*EXERCISE REQUIREMENTS*: Below are some entries; reproduce them exactly and leave every picture out.

*INPUT MATERIAL*:
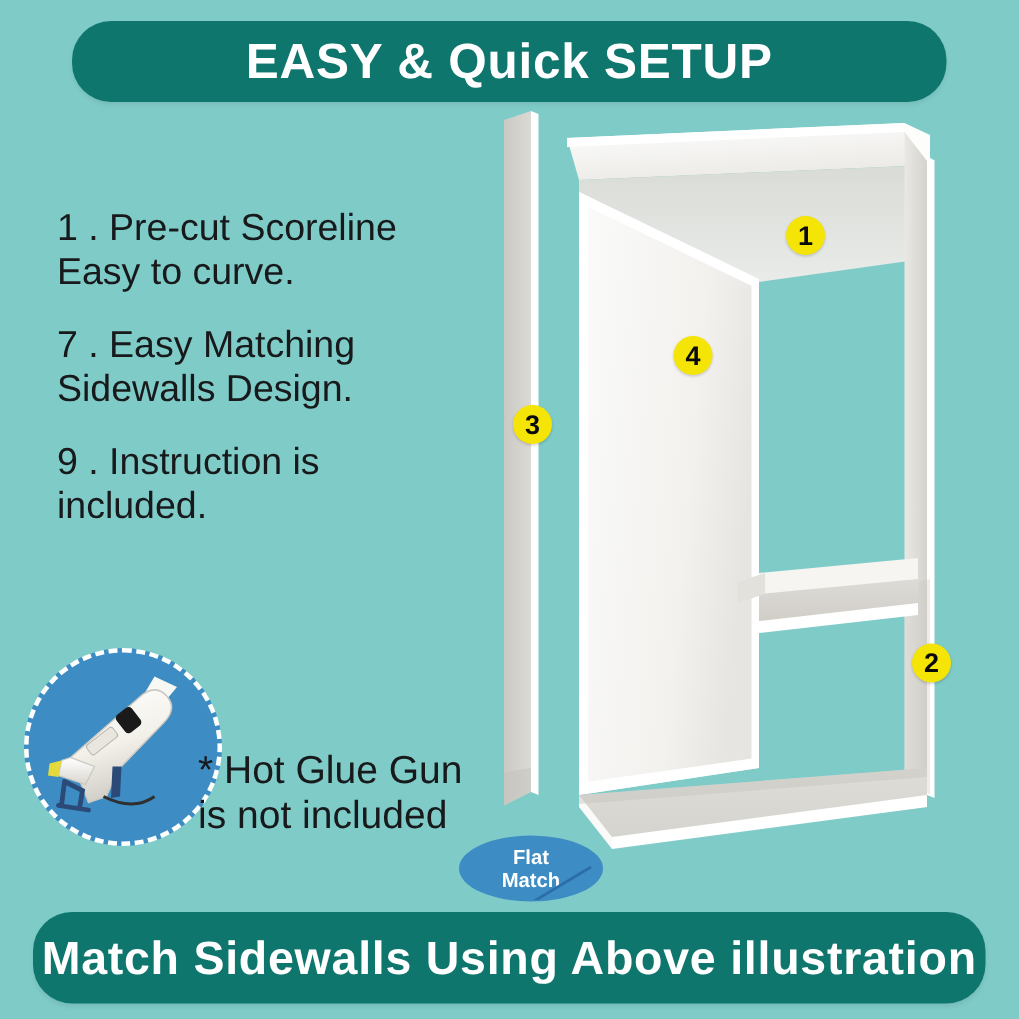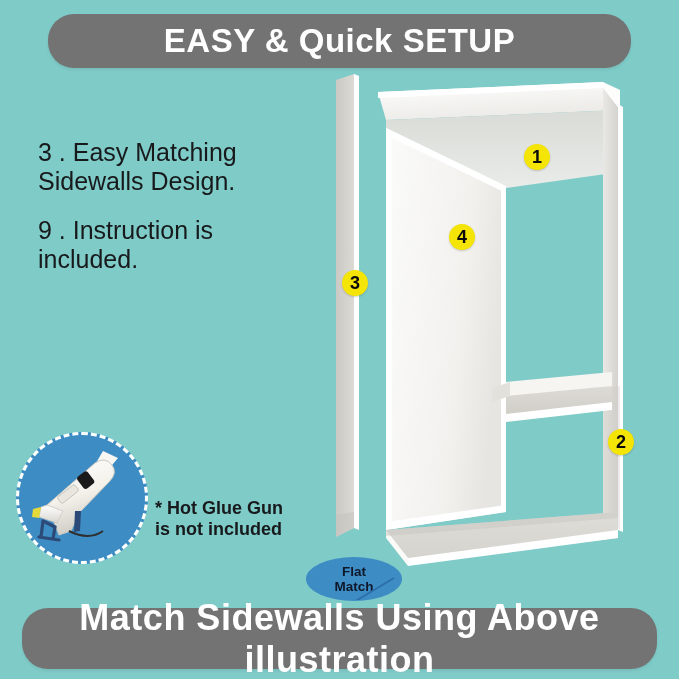"EASY & Quick SETUP" .banner { background: #737373 -> #0f766e; text-align: center -> right }
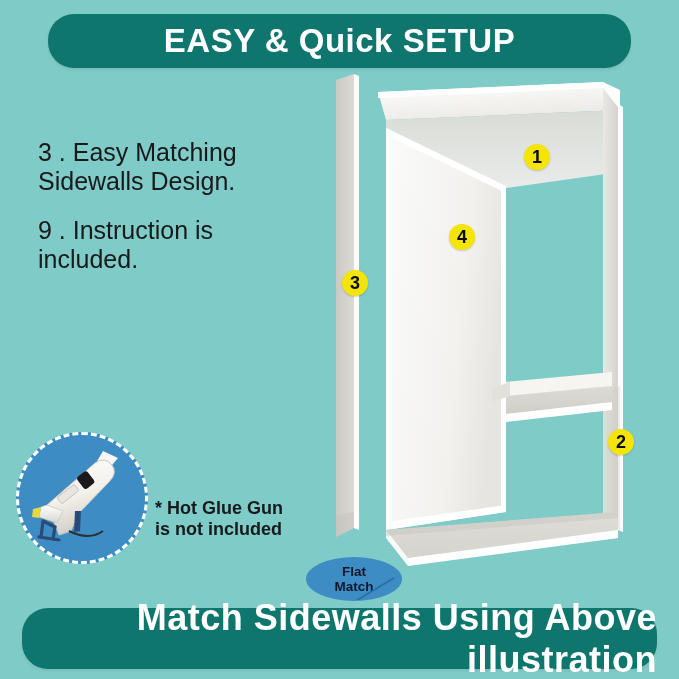"1 . Pre-cut Scoreline" div.feature-item { html: none -> <div>1 . Pre-cut Scoreline Easy to curve.</div> }
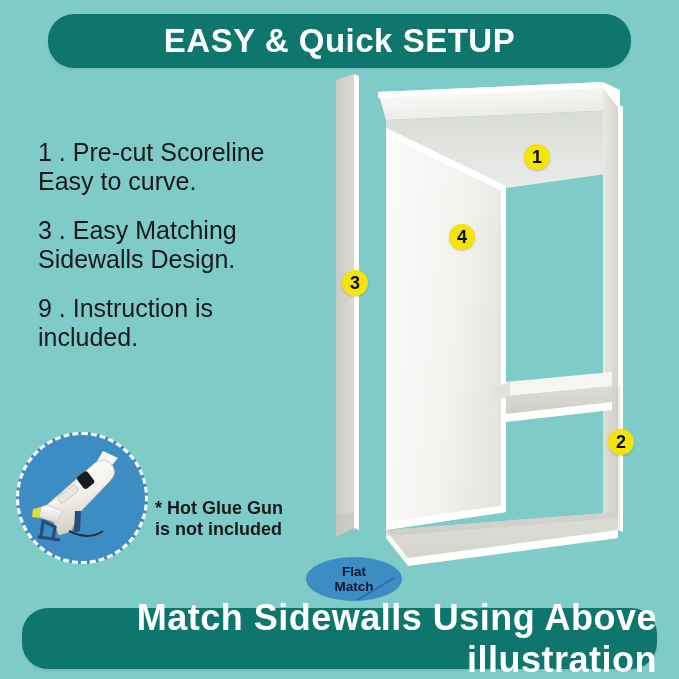"3 . Easy Matching" div.feature-item { text: 3 -> 7 }
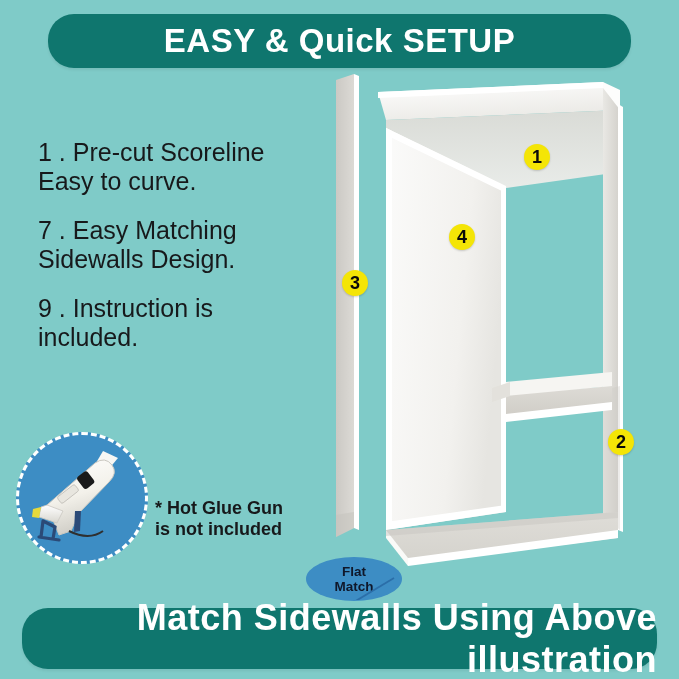"* Hot Glue Gun" #glue-note { font-size: 18px -> 26px; font-weight: bold -> none; left: 155px -> 132px }
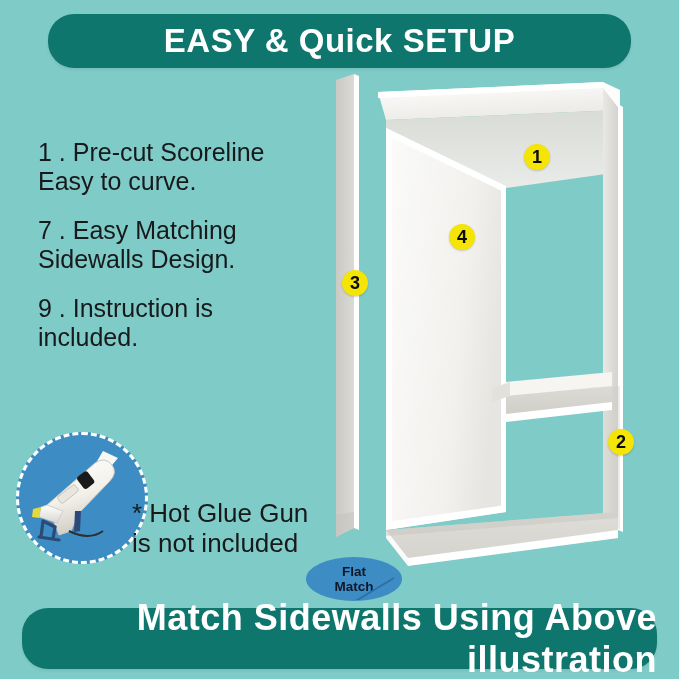"Flat" #flat-base-bubble { color: #0f172a -> #ffffff }
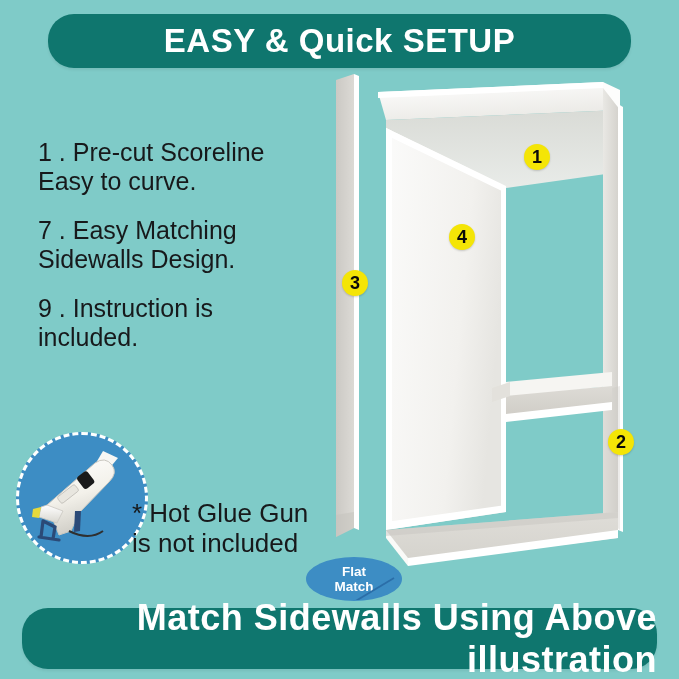"Match Sidewalls Using Above illustration" #banner-bottom { font-size: 36px -> 31px }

*SOLUTION FOR THIS TASK*:
"EASY & Quick SETUP" .banner { background: #737373 -> #0f766e; text-align: center -> right }
"1 . Pre-cut Scoreline" div.feature-item { html: none -> <div>1 . Pre-cut Scoreline Easy to curve.</div> }
"3 . Easy Matching" div.feature-item { text: 3 -> 7 }
"* Hot Glue Gun" #glue-note { font-size: 18px -> 26px; font-weight: bold -> none; left: 155px -> 132px }
"Flat" #flat-base-bubble { color: #0f172a -> #ffffff }
"Match Sidewalls Using Above illustration" #banner-bottom { font-size: 36px -> 31px }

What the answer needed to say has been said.